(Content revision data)

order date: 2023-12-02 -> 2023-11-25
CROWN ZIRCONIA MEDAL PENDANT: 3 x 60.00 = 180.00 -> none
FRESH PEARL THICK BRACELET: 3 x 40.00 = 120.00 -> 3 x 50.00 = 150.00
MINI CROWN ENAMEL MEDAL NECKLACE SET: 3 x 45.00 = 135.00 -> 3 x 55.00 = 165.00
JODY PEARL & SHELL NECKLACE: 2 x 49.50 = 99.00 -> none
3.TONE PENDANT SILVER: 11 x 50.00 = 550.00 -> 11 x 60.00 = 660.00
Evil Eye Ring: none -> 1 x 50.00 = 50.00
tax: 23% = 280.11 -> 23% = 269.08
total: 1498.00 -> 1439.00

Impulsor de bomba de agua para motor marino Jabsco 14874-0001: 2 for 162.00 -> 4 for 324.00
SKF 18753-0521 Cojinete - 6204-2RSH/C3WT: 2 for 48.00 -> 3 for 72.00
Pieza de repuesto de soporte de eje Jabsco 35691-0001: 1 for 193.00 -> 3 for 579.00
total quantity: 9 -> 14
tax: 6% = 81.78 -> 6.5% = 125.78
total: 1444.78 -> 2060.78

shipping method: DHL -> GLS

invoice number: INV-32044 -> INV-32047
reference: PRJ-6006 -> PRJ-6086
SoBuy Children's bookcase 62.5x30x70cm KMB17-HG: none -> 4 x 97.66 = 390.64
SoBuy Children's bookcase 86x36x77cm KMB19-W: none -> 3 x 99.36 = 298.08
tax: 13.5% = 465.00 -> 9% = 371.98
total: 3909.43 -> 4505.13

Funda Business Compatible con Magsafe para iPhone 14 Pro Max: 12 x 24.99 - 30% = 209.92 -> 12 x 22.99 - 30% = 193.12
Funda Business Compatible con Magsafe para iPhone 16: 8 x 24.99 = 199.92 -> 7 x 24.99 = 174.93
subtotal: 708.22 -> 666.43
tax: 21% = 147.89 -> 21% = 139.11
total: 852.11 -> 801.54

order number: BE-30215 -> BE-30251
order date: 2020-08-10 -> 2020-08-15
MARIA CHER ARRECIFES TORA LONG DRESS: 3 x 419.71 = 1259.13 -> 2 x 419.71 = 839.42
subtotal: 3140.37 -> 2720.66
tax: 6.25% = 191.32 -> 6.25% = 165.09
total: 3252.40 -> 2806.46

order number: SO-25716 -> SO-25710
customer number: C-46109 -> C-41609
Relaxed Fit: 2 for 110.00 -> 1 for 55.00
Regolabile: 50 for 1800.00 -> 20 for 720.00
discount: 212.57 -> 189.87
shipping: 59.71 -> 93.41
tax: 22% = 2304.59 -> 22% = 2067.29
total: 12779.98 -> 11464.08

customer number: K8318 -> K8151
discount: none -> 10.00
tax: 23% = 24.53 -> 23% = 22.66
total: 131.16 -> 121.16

## Your goal
Copy, exactly as written, the lines above, beginning with the one that contains "total quantity: 9 -> 14" and ending with the last.

## Completed task
total quantity: 9 -> 14
tax: 6% = 81.78 -> 6.5% = 125.78
total: 1444.78 -> 2060.78

shipping method: DHL -> GLS

invoice number: INV-32044 -> INV-32047
reference: PRJ-6006 -> PRJ-6086
SoBuy Children's bookcase 62.5x30x70cm KMB17-HG: none -> 4 x 97.66 = 390.64
SoBuy Children's bookcase 86x36x77cm KMB19-W: none -> 3 x 99.36 = 298.08
tax: 13.5% = 465.00 -> 9% = 371.98
total: 3909.43 -> 4505.13

Funda Business Compatible con Magsafe para iPhone 14 Pro Max: 12 x 24.99 - 30% = 209.92 -> 12 x 22.99 - 30% = 193.12
Funda Business Compatible con Magsafe para iPhone 16: 8 x 24.99 = 199.92 -> 7 x 24.99 = 174.93
subtotal: 708.22 -> 666.43
tax: 21% = 147.89 -> 21% = 139.11
total: 852.11 -> 801.54

order number: BE-30215 -> BE-30251
order date: 2020-08-10 -> 2020-08-15
MARIA CHER ARRECIFES TORA LONG DRESS: 3 x 419.71 = 1259.13 -> 2 x 419.71 = 839.42
subtotal: 3140.37 -> 2720.66
tax: 6.25% = 191.32 -> 6.25% = 165.09
total: 3252.40 -> 2806.46

order number: SO-25716 -> SO-25710
customer number: C-46109 -> C-41609
Relaxed Fit: 2 for 110.00 -> 1 for 55.00
Regolabile: 50 for 1800.00 -> 20 for 720.00
discount: 212.57 -> 189.87
shipping: 59.71 -> 93.41
tax: 22% = 2304.59 -> 22% = 2067.29
total: 12779.98 -> 11464.08

customer number: K8318 -> K8151
discount: none -> 10.00
tax: 23% = 24.53 -> 23% = 22.66
total: 131.16 -> 121.16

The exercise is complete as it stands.